LOS MAESTROS RIVALES
Cuentan los ancianos que en una época existía mucha rivalidad entre los curanderos de las montañas andinas, eran momentos de confusión, tensión y hasta odio. Se dice que era el reflejo de la marginación que se tenía al indígena y al clima social agitado de las dictaduras de turno. Esta es la historia de dos curanderos ayacuchanos, Don Melchor Prado y Don Atilio Castañeda, dos maestros que eran de la misma zona, habían crecido juntos, eran muy amigos desde la infancia y hasta en la escuela, ambos –inclusive- habían sido discípulos del mismo maestro curandero, el recordado Apu Sonqo. Por motivos extraños estos curanderos tomarían rumbos diferentes y terminarían por distanciarse al punto de declararse la guerra abiertamente.
Ambos eran muy buenos curanderos, curaban con hierbas y tenían como aliados los mismos espíritus de las montañas. Don Melchor era experto en los tratos con la pachamama con respecto a las cosechas y Don Atilio por su parte era el mejor en leer los mensajes de la madre tierra para beneficio del ganado, ambos eran visitados por mucha gente, que llegaba desde muy lejos con la sola idea de ser curados o atendidos en el nivel espiritual. Por desgracia la rivalidad entre ambos era una mancha imborrable en sus trayectorias curanderiles. Cada uno se justificaba a su manera echando la culpa al otro por el rencor existente. Nadie jamás supo el motivo de esta disputa. Lo cierto es que una vez que llegaron a la ancianidad, habían recibido las señales de la pachamama que no les permitiría trascender en la otra vida, mientras no hayan resuelto –en vida- sus diferencias. Era una prueba pendiente, que una vez superada les permitiría habitar en los apus sagrados de sus ancestros convertidos en espíritus.

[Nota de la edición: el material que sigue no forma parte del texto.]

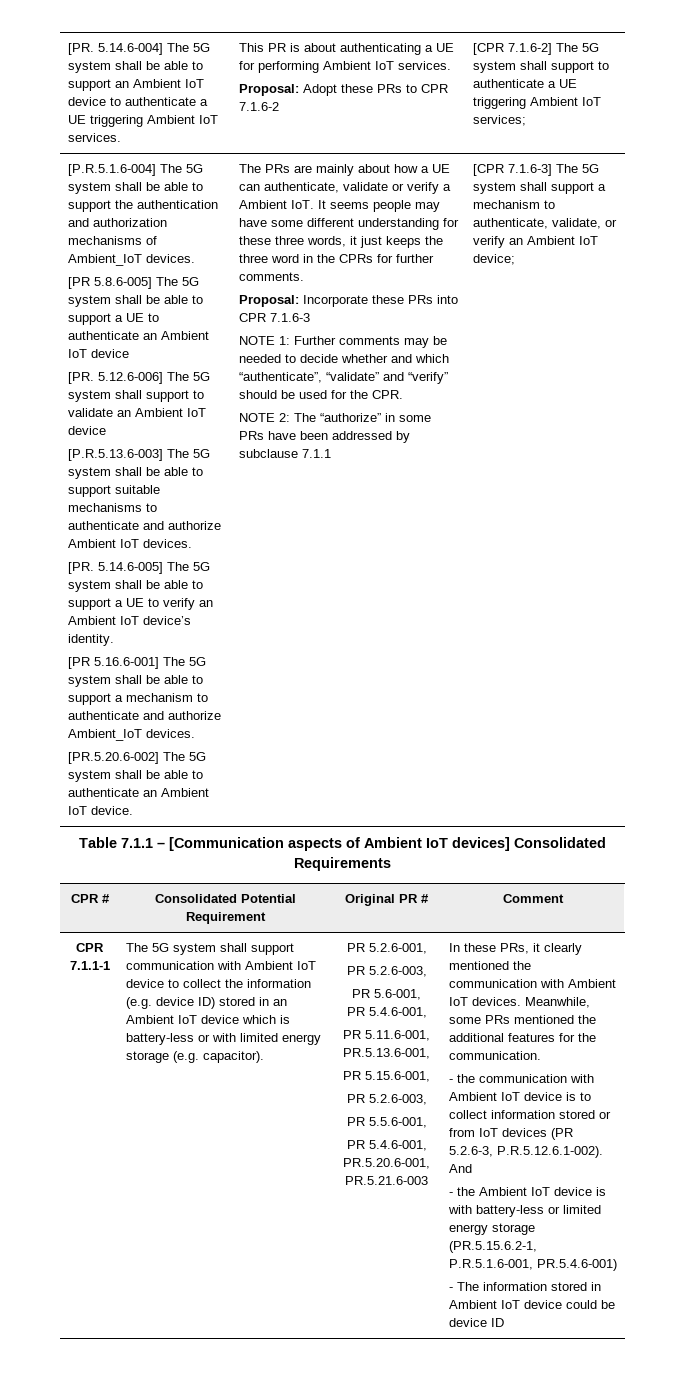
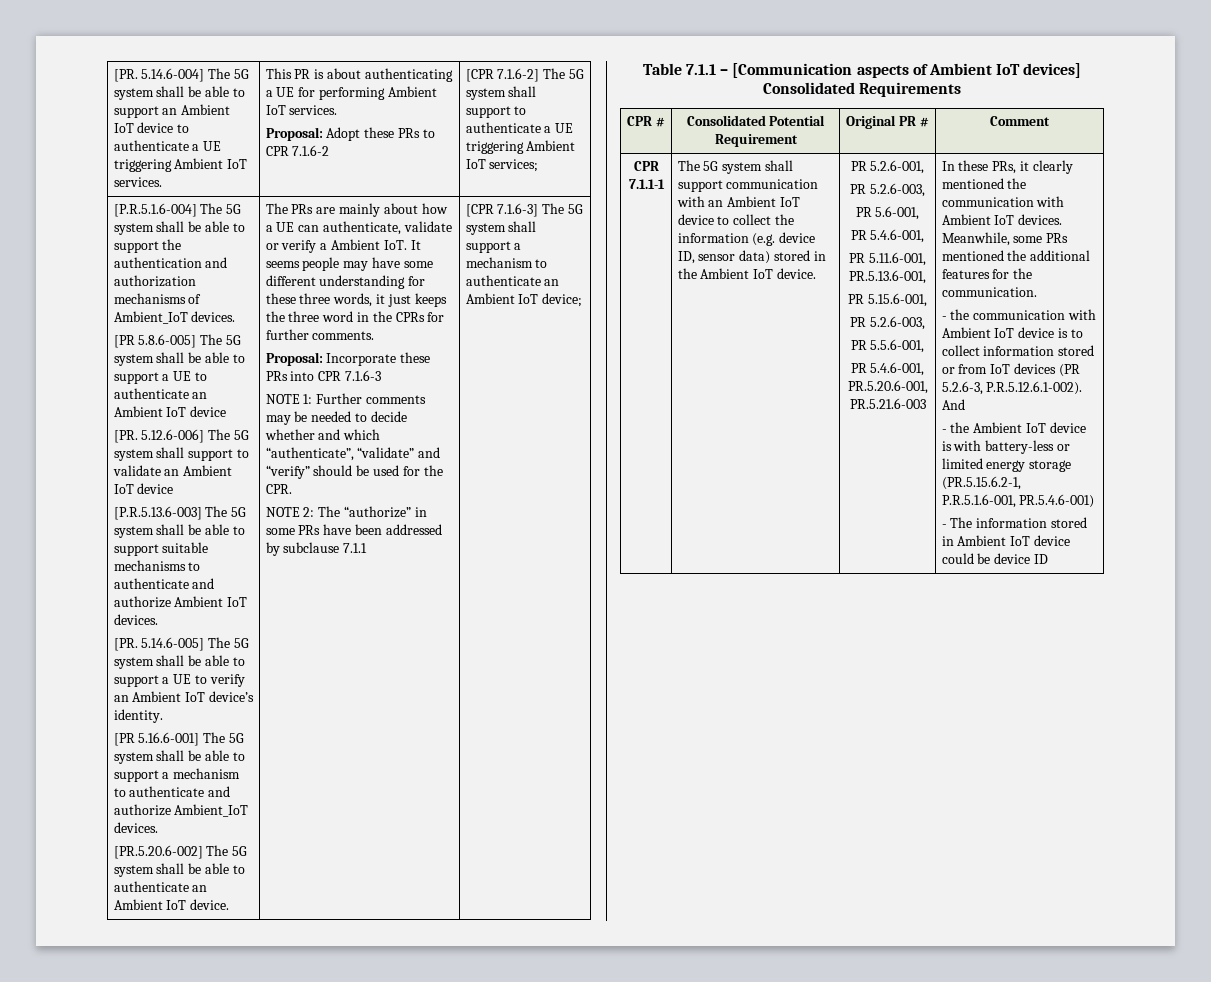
- [CPR 7.1.6-3] The 5G system shall support a mechanism to authenticate, validate, or verify an Ambient IoT device;
+ [CPR 7.1.6-3] The 5G system shall support a mechanism to authenticate an Ambient IoT device;
- The 5G system shall support communication with Ambient IoT device to collect the information (e.g. device ID) stored in an Ambient IoT device which is battery-less or with limited energy storage (e.g. capacitor).
+ The 5G system shall support communication with an Ambient IoT device to collect the information (e.g. device ID, sensor data) stored in the Ambient IoT device.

La pachamama les exigía una única condición para lograr la trascendencia: “hacer las paces”, algo muy difícil considerando los años invertidos de energía pesante, rencor y malentendido. Ellos sabían en sus corazones que no había otro camino y que debían hacer la paz y perdonar el odio creado hasta entonces. Por encargo de sus parientes, ambos acordaron encontrarse y establecer las paces. Cuando llegó el momento del rencuentro muy lentamente fueron cediendo sus posturas, hasta llegar a recordar viejos períodos de la infancia y de la escuela, recuerdos que alegraron el ambiente por sacar a relucir situaciones agradables, la emoción almacenada era latente aún con el pasar de los tiempos. Cada uno tenía su versión del inicio de la disputa, pero lo cierto es que trascurridos tantos años ninguno tuvo el valor de superar el malentendido e intentar la reconciliación.
Era claro que en la reunión pactada ambos tendrían la intención de cambiar el rumbo de las cosas. Cada uno expuso sus motivos remotos de alejamiento. Don Melchor dijo haber sido calumniado en frente de sus discípulos. Por su parte Don Atilio dijo haber sido víctima de competencia desleal, ya que consideraba una ofensa que Don Melchor se considerase el único curandero de la Región. Una vez aclarada esta situación, ambos maestros entendieron que cada uno era responsable del rencor que habían alimentado por tantos años. Esa tarde la pachamama les concedió la lluvia, era una buena señal, ya que el agua lavaría las viejas heridas hasta purificar las energías, era claro que la lluvia bendecía la actitud de desprendimiento y el coraje de perdonar las ofensas por parte de ambos curanderos.
Don Melchor y Don Atilio, acordaron también que cuando a cada uno le tocase la muerte física, de disponer todo lo necesario a fin que nadie llore la pérdida, sino más bien fuera un momento de alegría y de fiesta –inclusive-. La música según ellos ayudaría al alma a realizar su viaje de trascendencia y con ayuda de los espíritus de sus ancestros ser guiados a fin de habitar los grandes apus hasta la eternidad. Se dice que cuando la vida terrenal terminó en cada uno de ellos, se realizaron cortejos fúnebres alegres, los familiares, discípulos y la gente del pueblo bailó y bebió con alegría, recordando con gratitud a estos maestros del curanderismo andino. Desde entonces estos curanderos viven convertidos en espíritus y moran los apus de la cadena montañosa que rodea el nevado ayacuchano que lleva el nombre de la ofrenda del maíz “Sara Sara”.